Fixing Salt Whistle Bay erosion should be a priority (+Video)
by Bria King
Fixing the erosion of the land by the Atlantic Ocean at Salt Whistle Bay in Mayreau should be a priority for this country’s government.
This is the opinion of some Mayreau residents, including Munro Forde, who is a part of the “Save Our Salt Whistle Bay” initiative.
“At some point in time, we are looking for them to come here and do what they are supposed to do. It should be a priority. Salt Whistle Bay is considered to be within the boundaries of the [Tobago Cays] Marine Park, it should be a protected area,” Forde told SEARCHLIGHT on Saturday, May 30.
Government officials, including a number of engineers visited the famous beach on May 30 to observe the erosion taking place and discuss various temporary methods that can be utilised until a permanent solution can be found.
However, some residents do not believe that enough attention is being paid to the issue as it has been happening for years with no real action on the part of the government to fix it.
Forde said that the Salt Whistle Bay erosion is only one of several projects that the current administration has promised to address on the island but residents are yet to see results.
“When it comes to the Grenadines, the Grenadines people know how it is when it comes to government response.

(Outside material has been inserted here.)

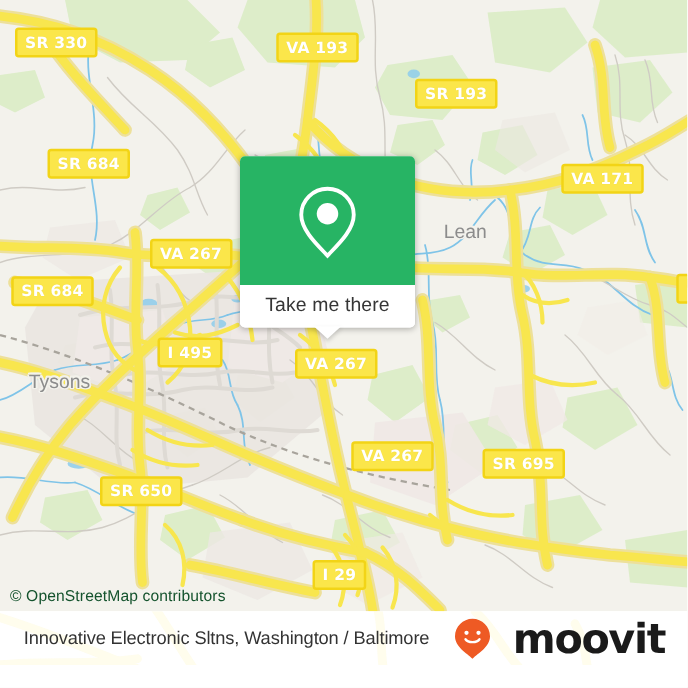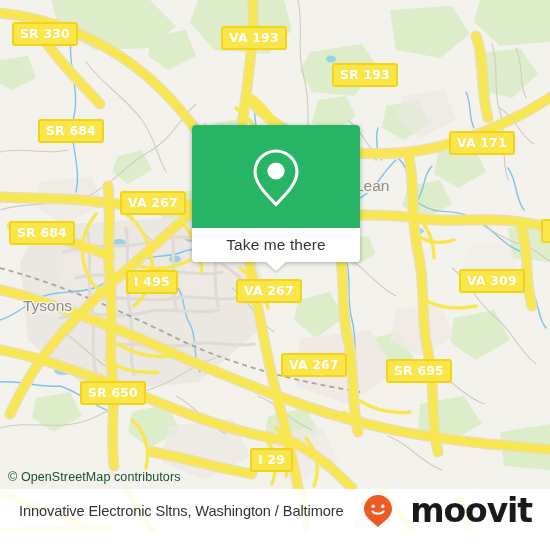"Take me there" #info-card { width: 168px -> 140px }
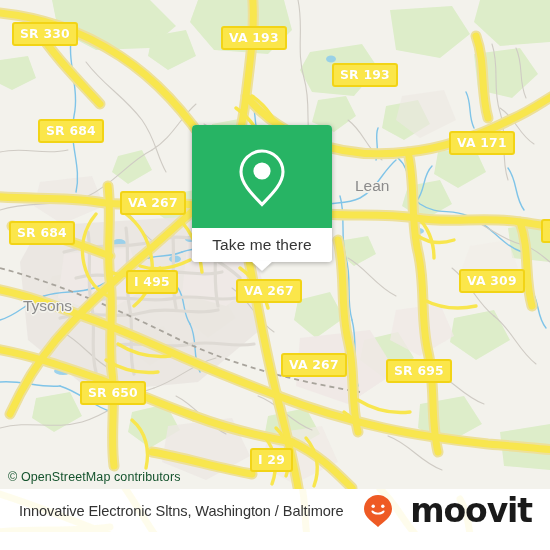"VA 309" div.shield { html: <div>VA 309</div> -> none }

We’re always slow to get things done and at some point in time, sometimes we don’t even get it done,” the businessman said.
Forde, and several other Mayreau residents have recently started collecting conch shells to pack onto the eroded side of the bay so as to slow the erosion process, in the hopes that the government will step in with a more permanent solution.
He told SEARCHLIGHT that residents cannot afford for the Atlantic Ocean to separate the land and destroy Salt Whistle Bay in the process, as many people rely on the bay for an income.
Cecil Harris, the senior engineer was among the group of engineers that visited the Grenadines last weekend.
Harris described the conch shells as “an extremely cosmetic intervention”, noting that they are not big enough to significantly slow the rate of erosion taking place.
“What you really need is sizeable boulders resting on something, a geotextile fabric — it’s a special engineering cloth, very tough, on which you place these boulders and this cloth also prevents the sand from seeping out from behind the boulders,” he explained.
The civil engineer said that in this way, boulders take the force of the wave while the geotextile cloth protects the fine material and prevents further erosion from taking place.
Harris expressed his understanding of the importance of Salt Whistle Bay as one of this country’s economic drivers as it relates to tourism and said that “we really don’t want to lose it”.
“You’re trying to save jobs, you’re trying to save the beautiful environment that Salt Whistle Bay is and provides, and of course, it’s a national treasure, it’s part of the Tobago Cays…”he said.
He told SEARCHLIGHT that the government was already taking action as it relates to addressing the erosion issue and have been working on getting funding for the design of the project.
The senior engineer said however that the design could take up to six months to complete and at least another three months to tender the project.
“It wouldn’t be for another year at least that you would see something substantial happening here,” Harris said.